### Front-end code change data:
□ □ □ □ □ □ □

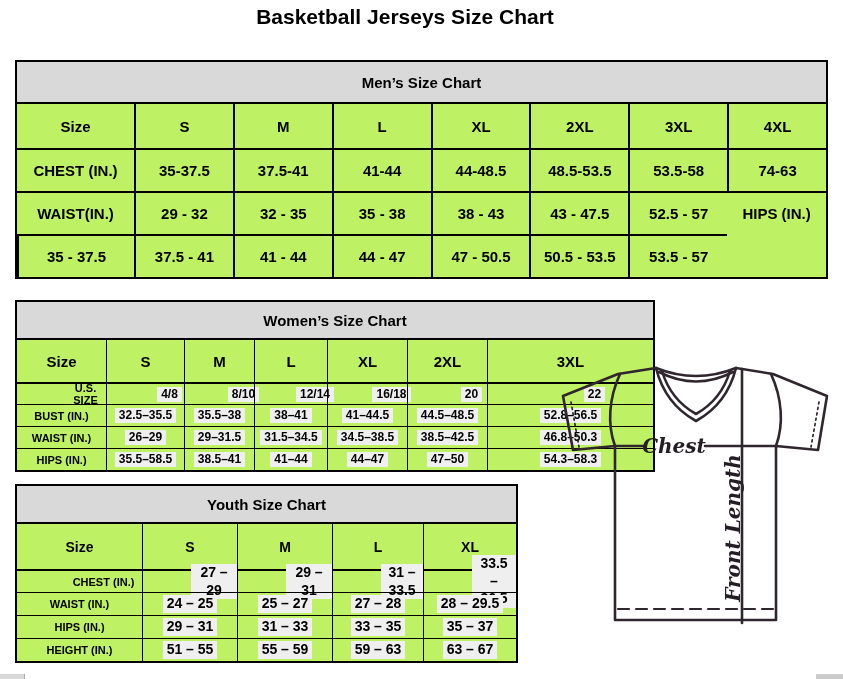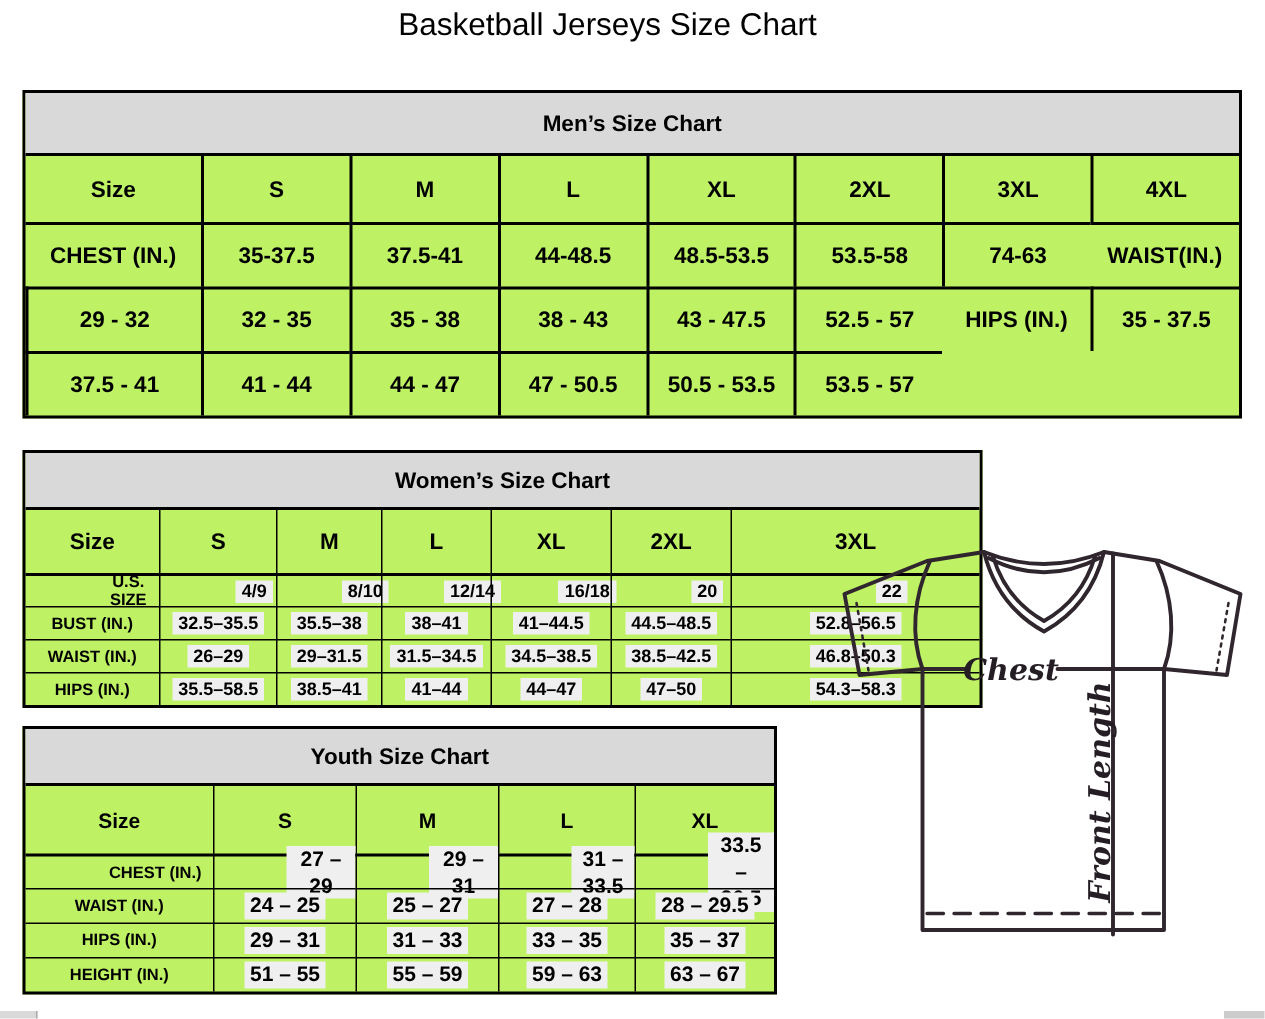--- a/index.html
+++ b/index.html
@@ -10,7 +10,7 @@
   }
   .page-title{
     position:absolute;left:0;top:5px;width:810px;text-align:center;
-    font-size:21px;font-weight:normal;
+    font-size:21px;font-weight:bold;
   }
   .tbl{position:absolute;border:2px solid #000;background:#bef264;box-sizing:border-box;}
   .tbl-title{

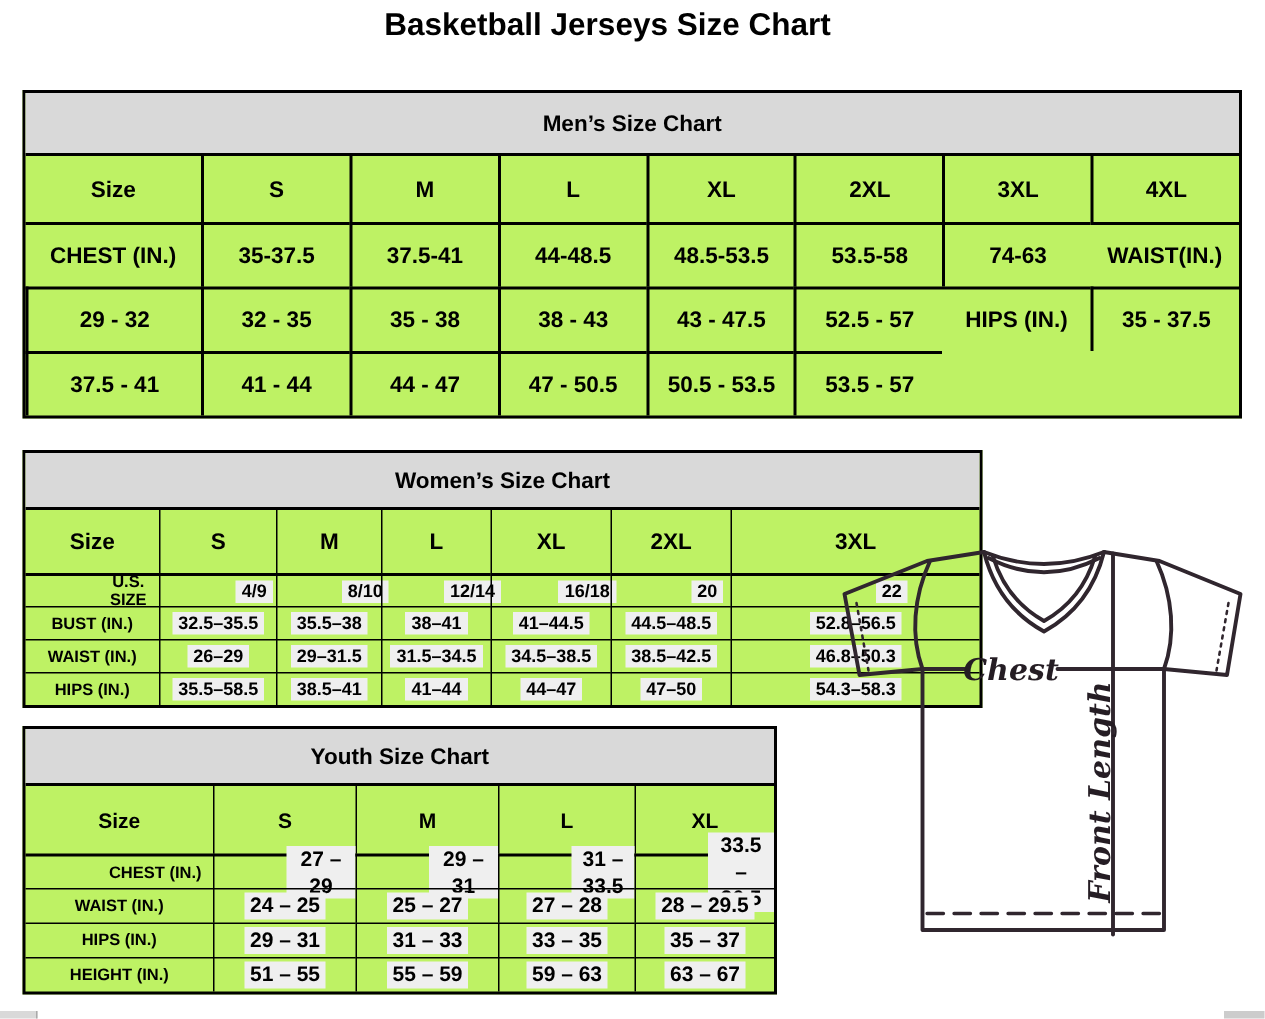--- a/index.html
+++ b/index.html
@@ -78,6 +78,7 @@
     <div class="cell fc">CHEST (IN.)</div>
     <div class="cell">35-37.5</div>
     <div class="cell">37.5-41</div>
+    <div class="cell">41-44</div>
     <div class="cell">44-48.5</div>
     <div class="cell">48.5-53.5</div>
     <div class="cell">53.5-58</div>

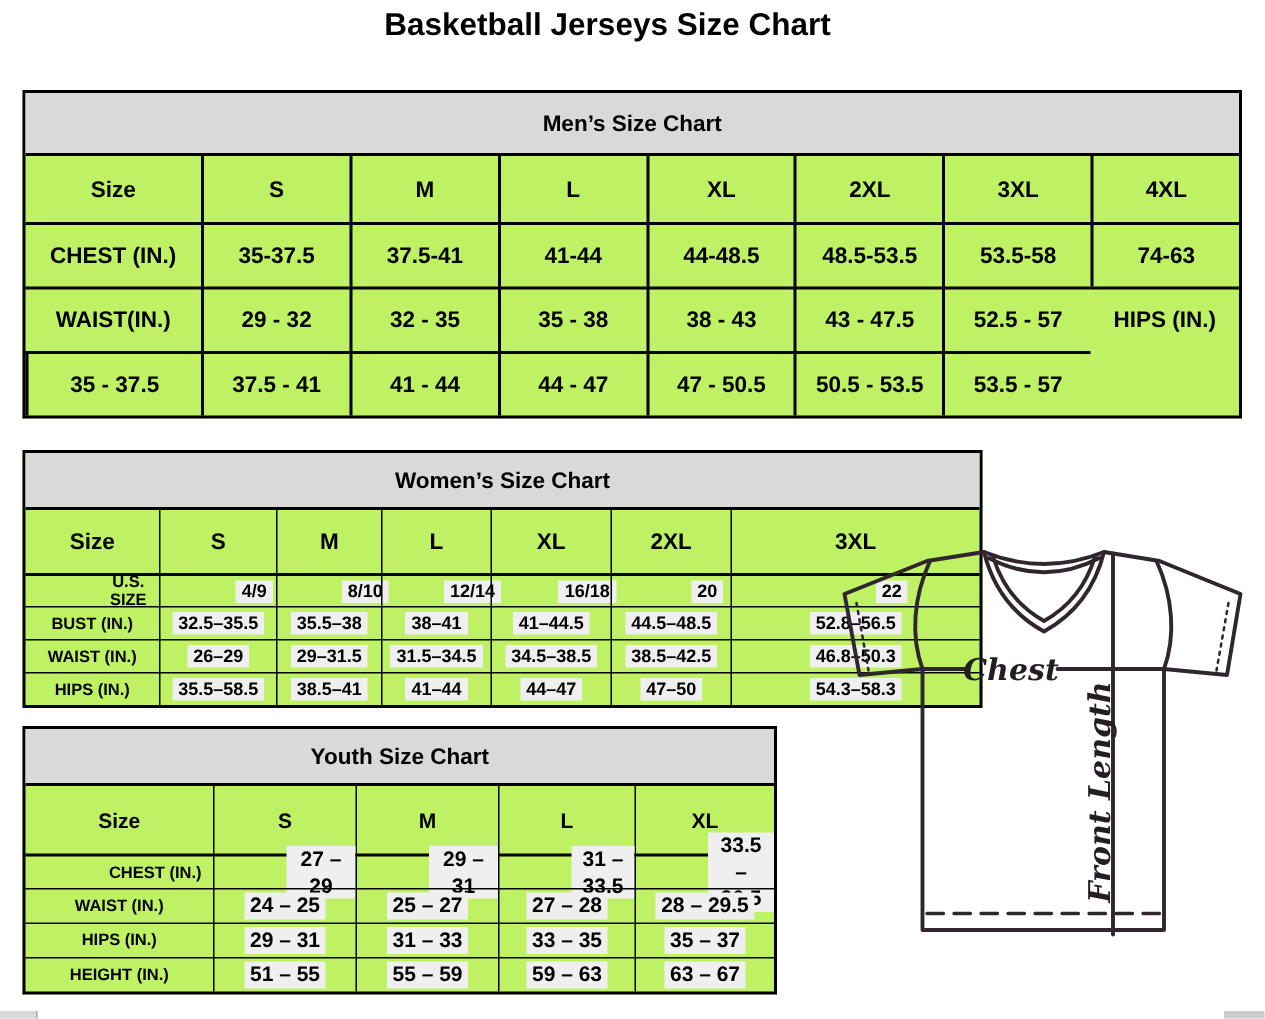--- a/index.html
+++ b/index.html
@@ -116,7 +116,7 @@
 
     <div class="cell lab fc r0">U.S. SIZE</div>
     <div class="cell r0">
-        <span class="hl">4/9</span>
+        <span class="hl">4/8</span>
       </div>
     <div class="cell r0">
         <span class="hl">8/10</span>

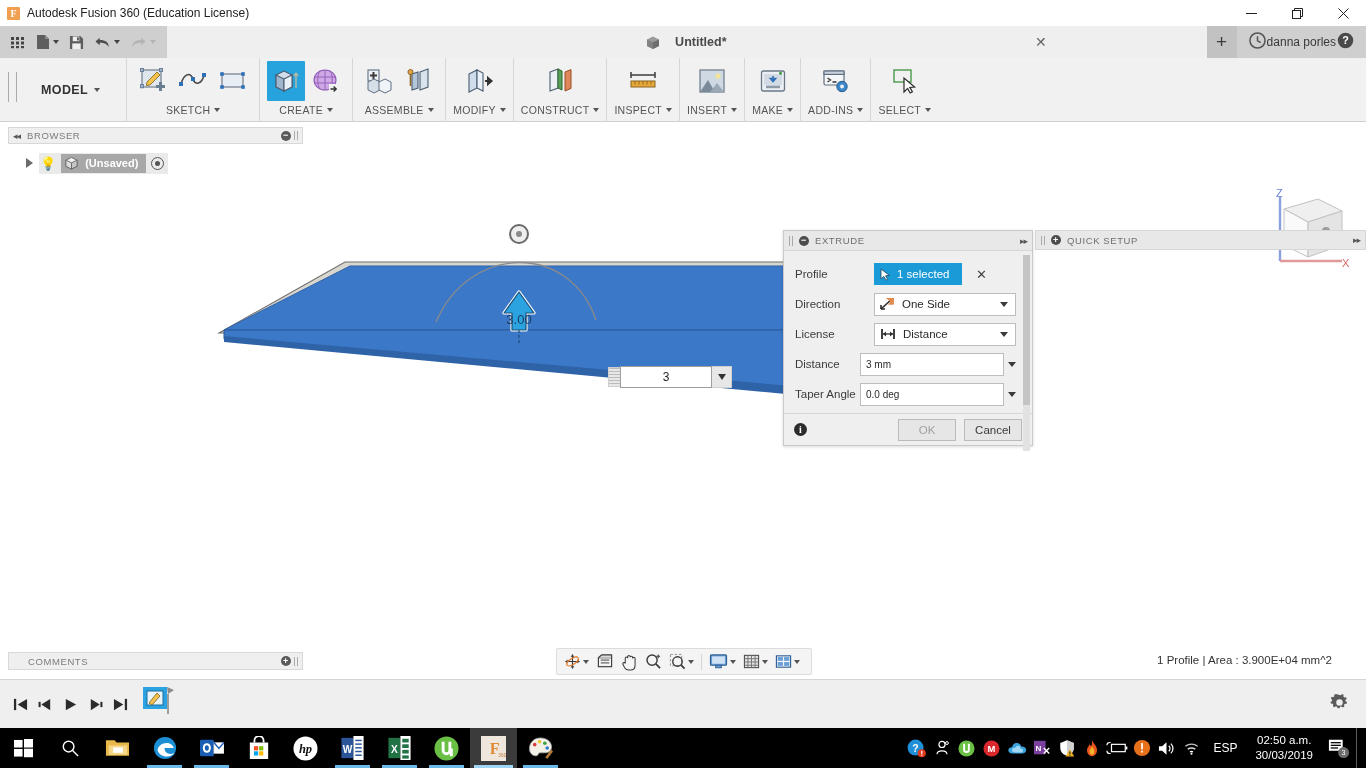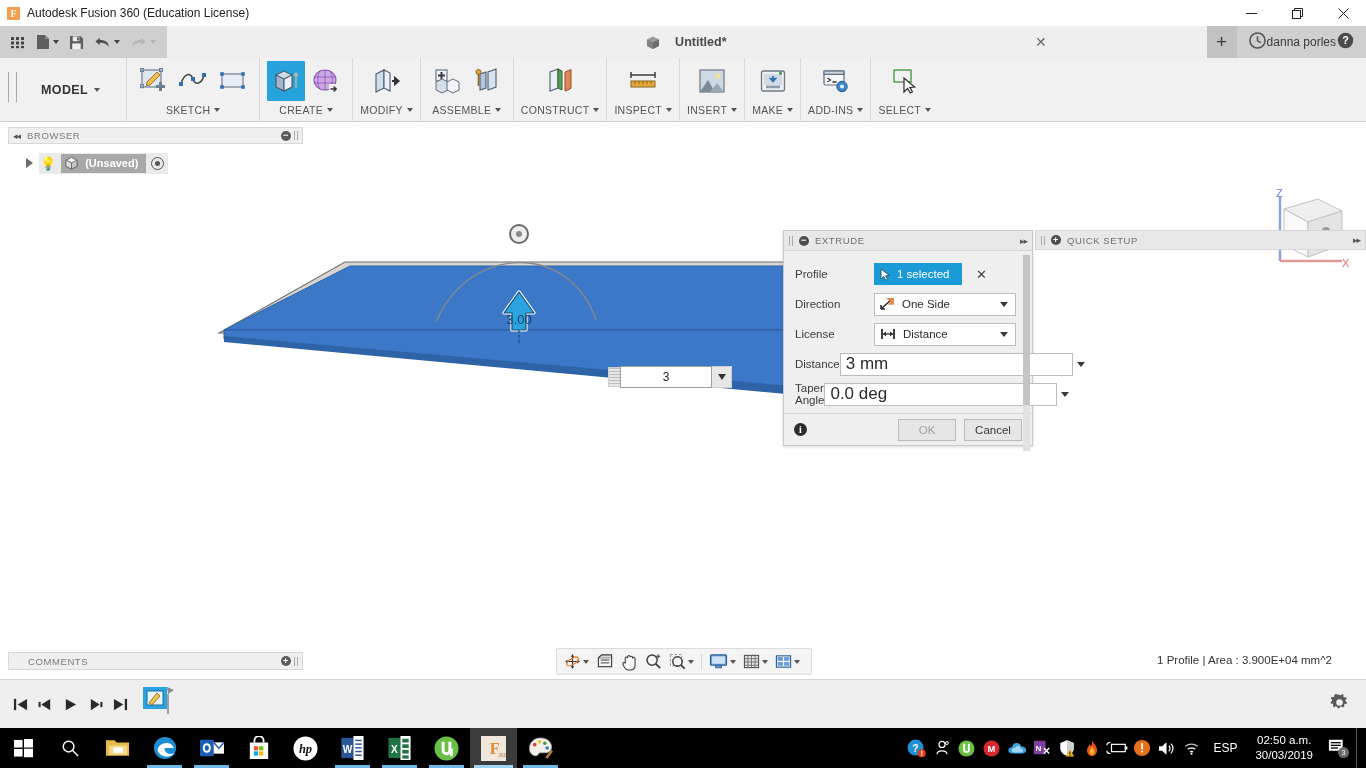--- a/index.html
+++ b/index.html
@@ -493,22 +493,6 @@
       <div class="ricons">
         <div class="ritem">
           <svg width="30" height="30" viewBox="0 0 30 30">
-            <path d="M5 8 L13 4 L13 22 L5 26 Z" fill="#cfdcea" stroke="#4a5d72" stroke-width="1.1"></path>
-            <path d="M13 4 L19 7 L19 25 L13 22 Z" fill="#eaf1f8" stroke="#4a5d72" stroke-width="1.1"></path>
-            <path d="M21 15 h5 M24 12 l3.5 3 l-3.5 3 Z" stroke="#333" stroke-width="2" fill="#333"></path>
-          </svg>
-        </div>
-      </div>
-      <div class="rlabel">
-        <span>MODIFY</span>
-        <span class="rcaret"></span>
-      </div>
-    </div>
-
-    <div class="rgroup">
-      <div class="ricons">
-        <div class="ritem">
-          <svg width="30" height="30" viewBox="0 0 30 30">
             <rect x="4" y="4" width="11" height="11" fill="#eef2f7" stroke="#5f6f82" stroke-width="1.1"></rect>
             <path d="M9.5 6 v7 M6 9.5 h7" stroke="#3a3a3a" stroke-width="2"></path>
             <path d="M4 16 L10 13 L16 16 L16 24 L10 27 L4 24 Z" fill="#d6dee8" stroke="#5f6f82" stroke-width="1"></path>
@@ -526,6 +510,22 @@
       </div>
       <div class="rlabel">
         <span>ASSEMBLE</span>
+        <span class="rcaret"></span>
+      </div>
+    </div>
+
+    <div class="rgroup">
+      <div class="ricons">
+        <div class="ritem">
+          <svg width="30" height="30" viewBox="0 0 30 30">
+            <path d="M5 8 L13 4 L13 22 L5 26 Z" fill="#cfdcea" stroke="#4a5d72" stroke-width="1.1"></path>
+            <path d="M13 4 L19 7 L19 25 L13 22 Z" fill="#eaf1f8" stroke="#4a5d72" stroke-width="1.1"></path>
+            <path d="M21 15 h5 M24 12 l3.5 3 l-3.5 3 Z" stroke="#333" stroke-width="2" fill="#333"></path>
+          </svg>
+        </div>
+      </div>
+      <div class="rlabel">
+        <span>MODIFY</span>
         <span class="rcaret"></span>
       </div>
     </div>

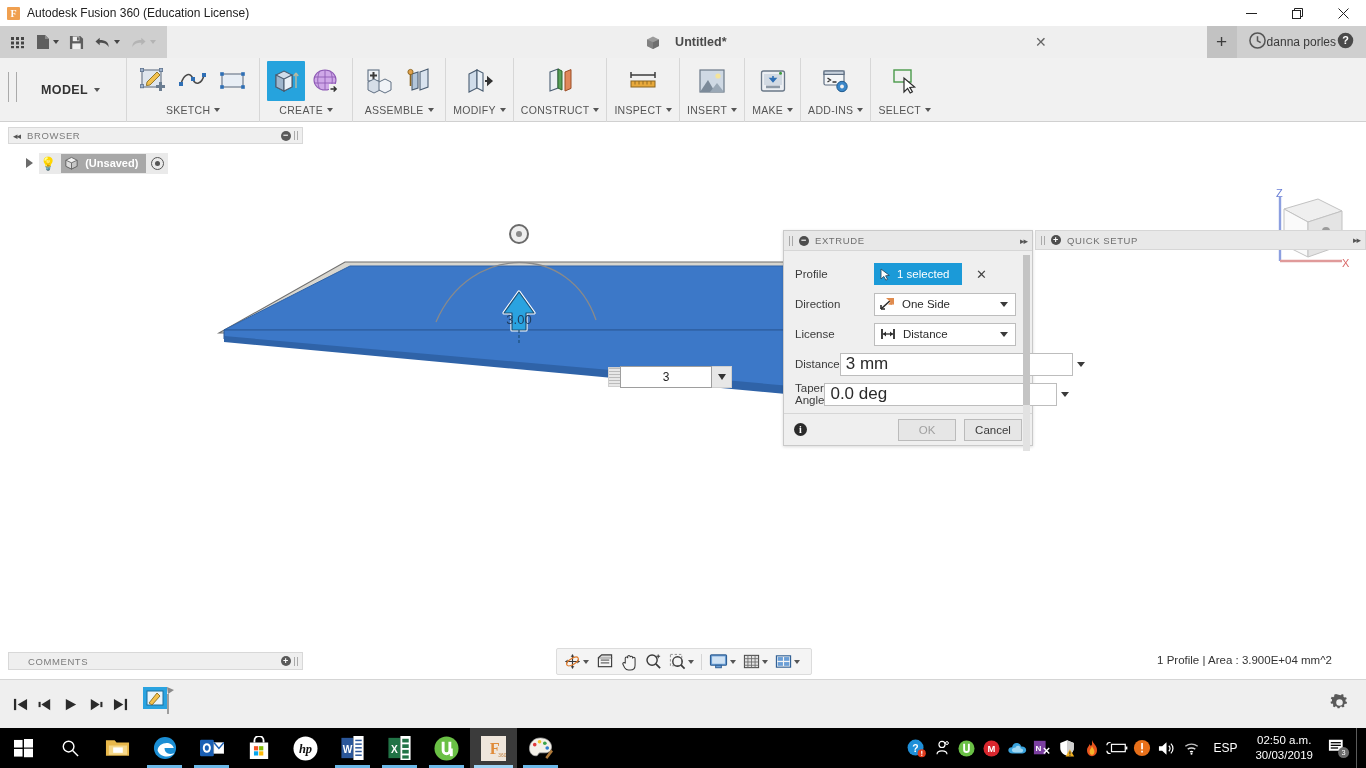--- a/index.html
+++ b/index.html
@@ -193,7 +193,7 @@
   }
   .vfield input {
     flex: 1; height: 23px; background: #fff; border: 1px solid #bdbdbd;
-    font-family: "Liberation Sans", sans-serif; font-size: 17px;
+    font-family: "Liberation Sans", sans-serif; font-size: 10px;
     color: #2b2b2b; padding: 0 5px; outline: none;
   }
   .vfield .cdd {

□ □ □ □ □ □ □

Give the number of lines in the entries that contain the word "rlabel", without any other words.

### Result of this task:
3